**Task prompt:** Give exactly the lines from the one that contains "color: #e5e5e5 ->" through the end of the entries below, both included; the pictures stay out.

----------

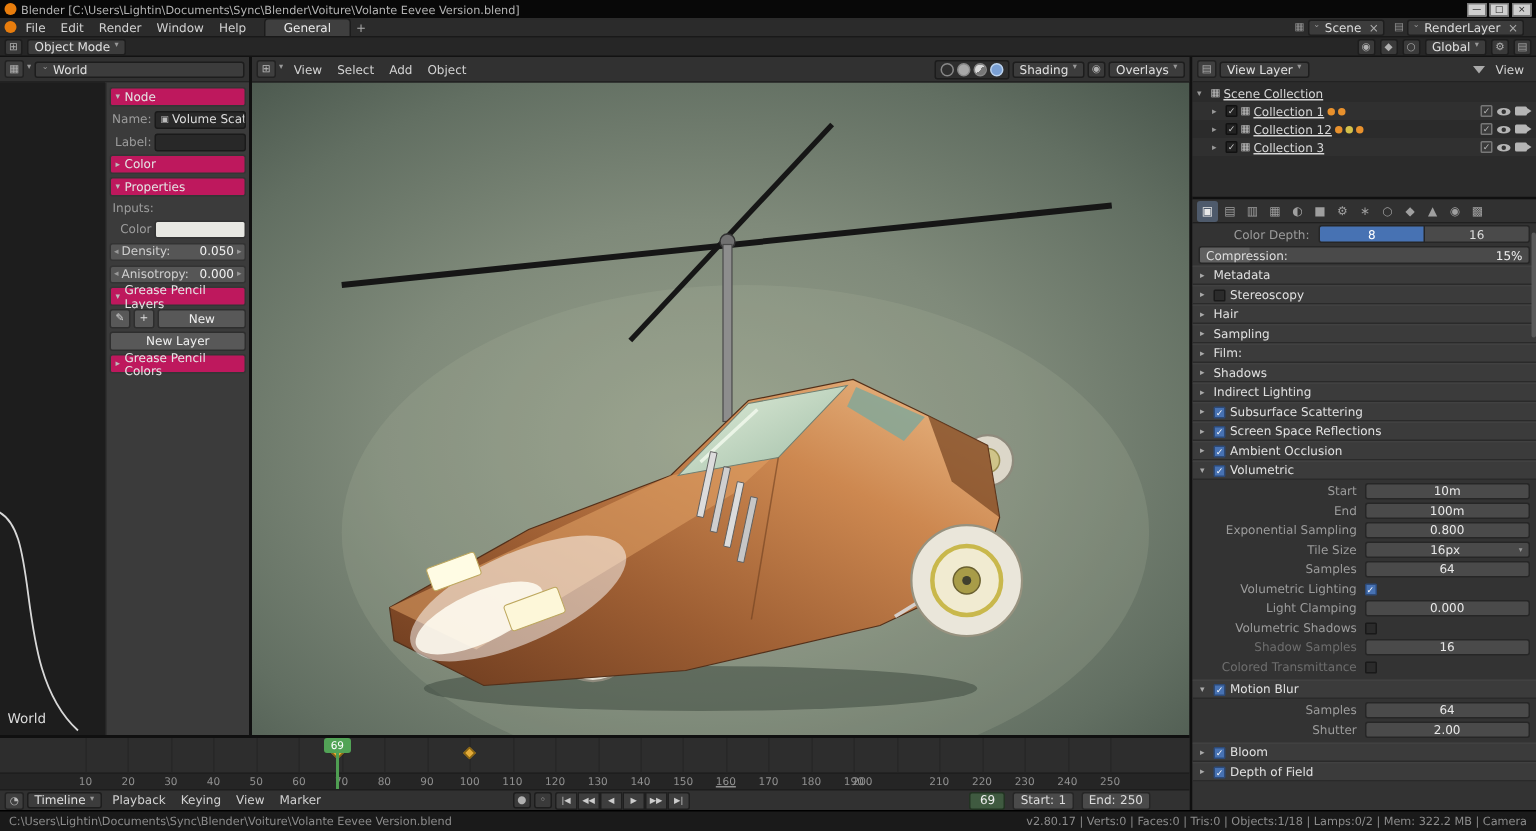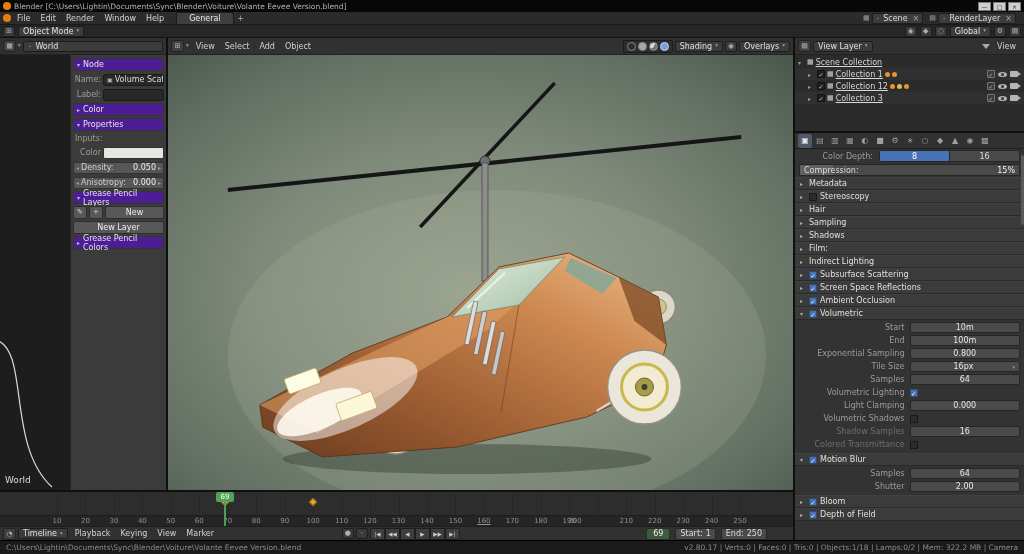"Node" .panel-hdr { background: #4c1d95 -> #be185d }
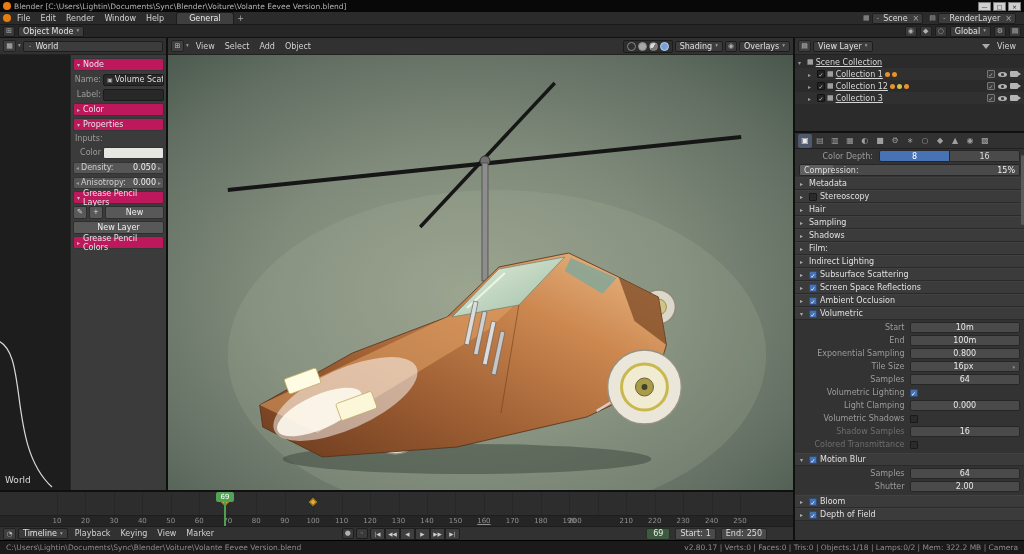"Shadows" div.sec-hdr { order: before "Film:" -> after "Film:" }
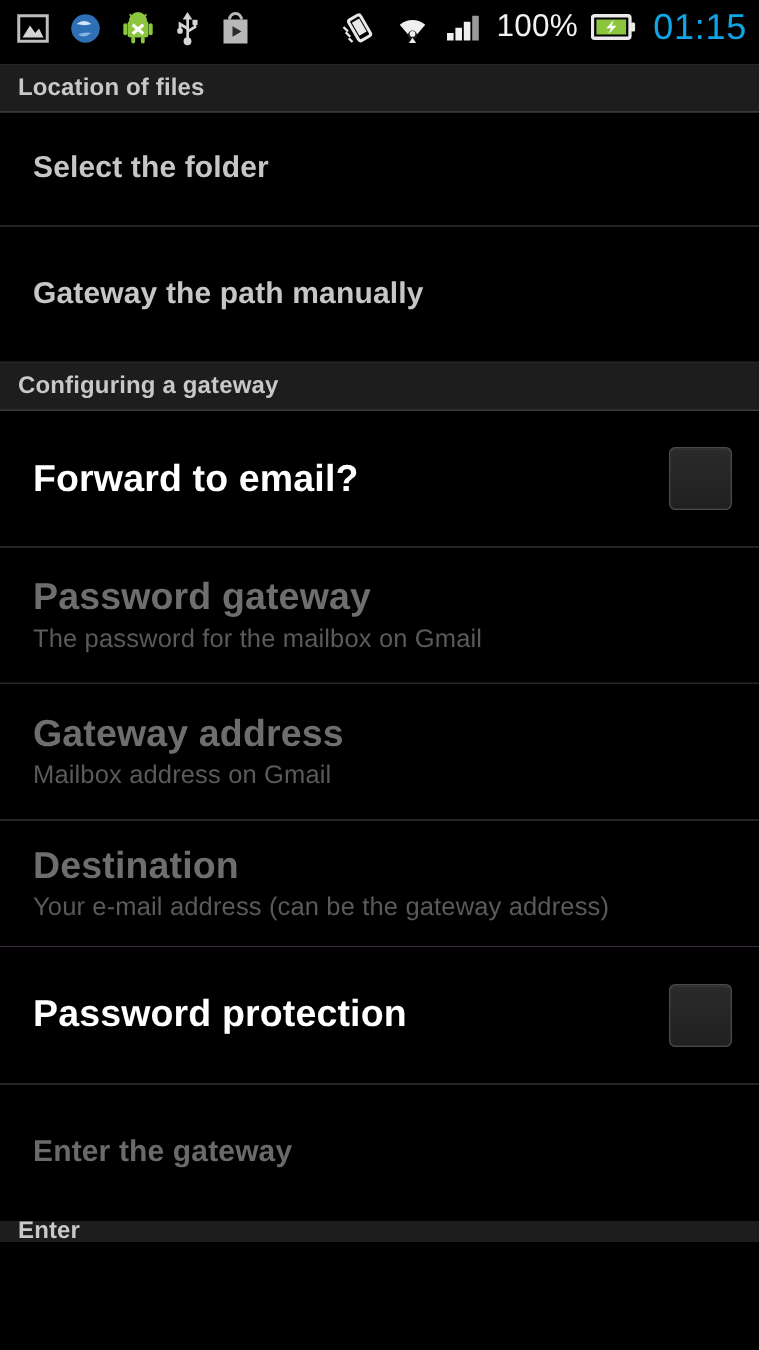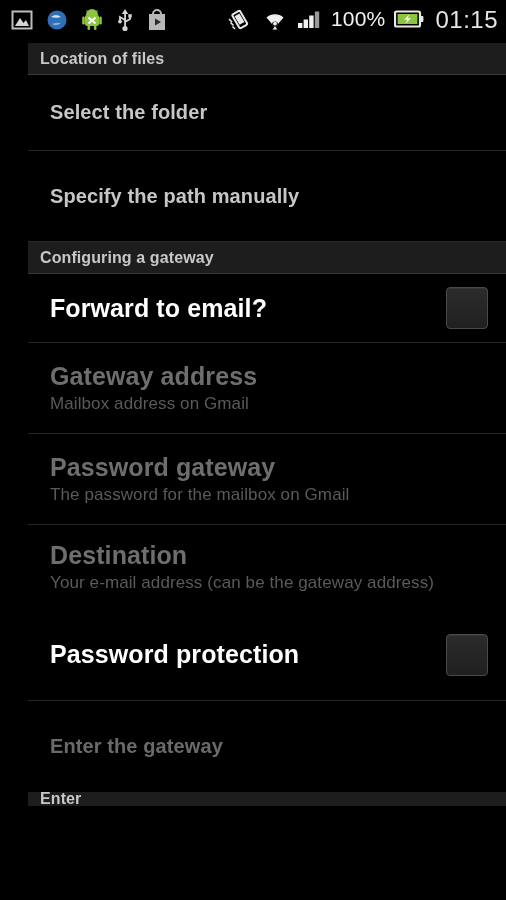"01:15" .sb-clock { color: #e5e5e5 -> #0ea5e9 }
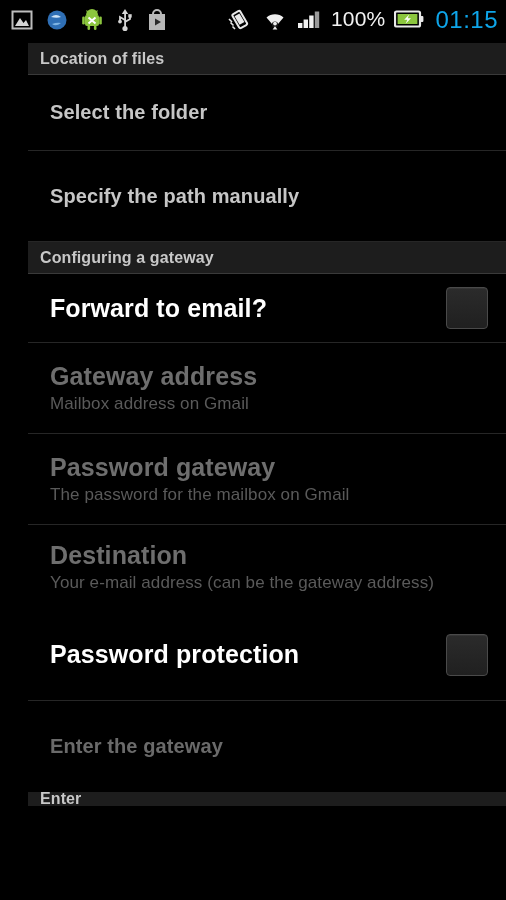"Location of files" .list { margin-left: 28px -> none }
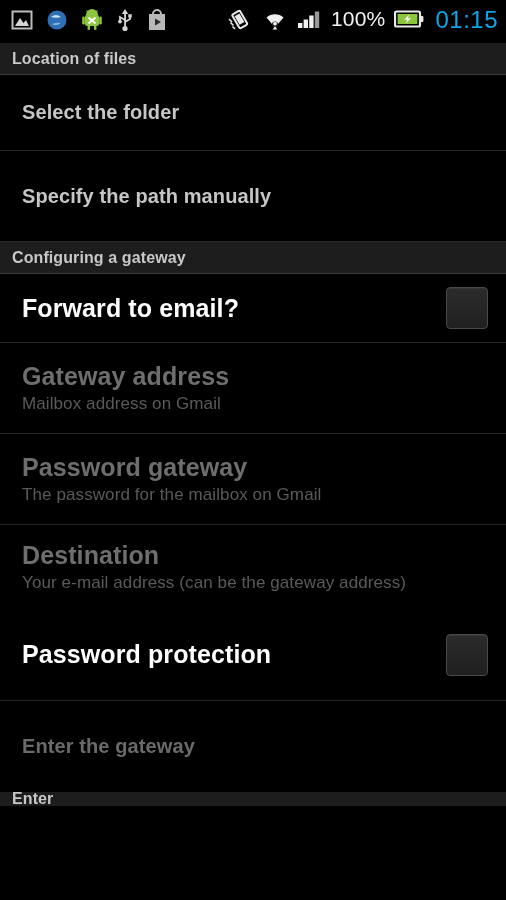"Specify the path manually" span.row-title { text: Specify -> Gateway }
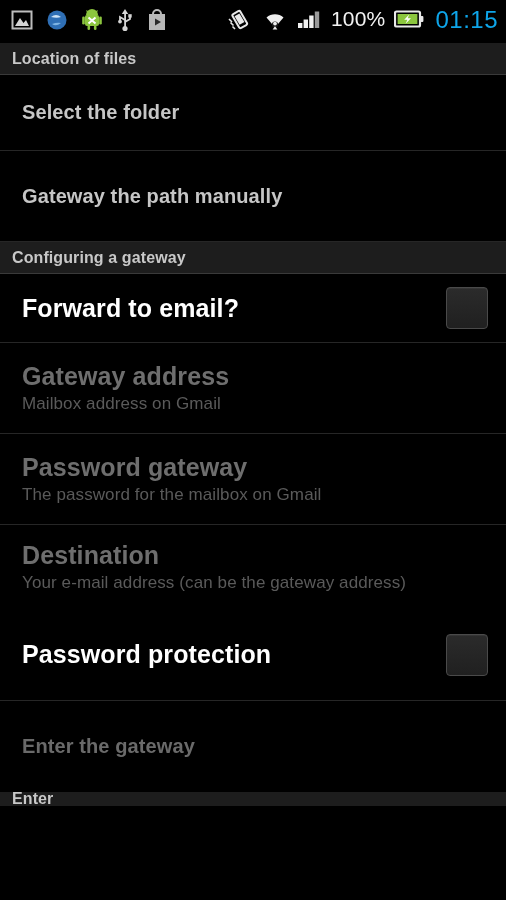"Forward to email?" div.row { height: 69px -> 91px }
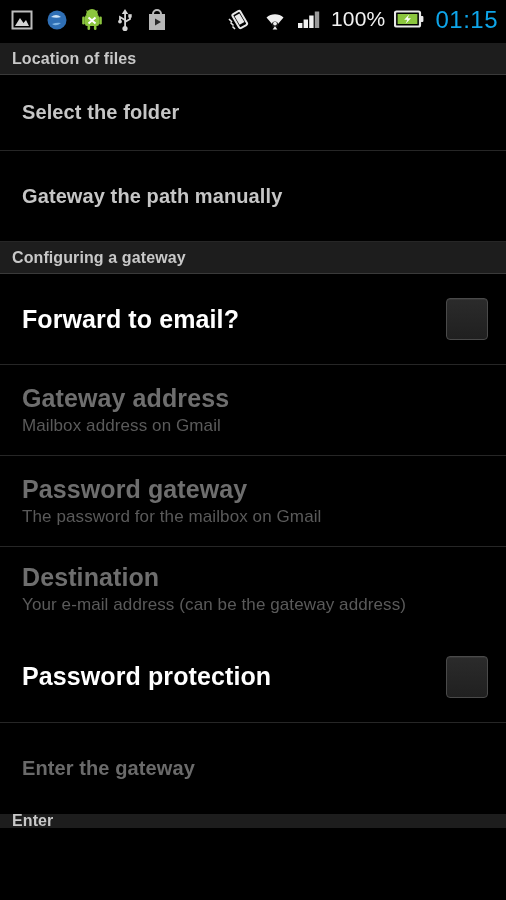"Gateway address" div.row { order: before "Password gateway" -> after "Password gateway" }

----------

**Finished exercise:**
"01:15" .sb-clock { color: #e5e5e5 -> #0ea5e9 }
"Location of files" .list { margin-left: 28px -> none }
"Specify the path manually" span.row-title { text: Specify -> Gateway }
"Forward to email?" div.row { height: 69px -> 91px }
"Gateway address" div.row { order: before "Password gateway" -> after "Password gateway" }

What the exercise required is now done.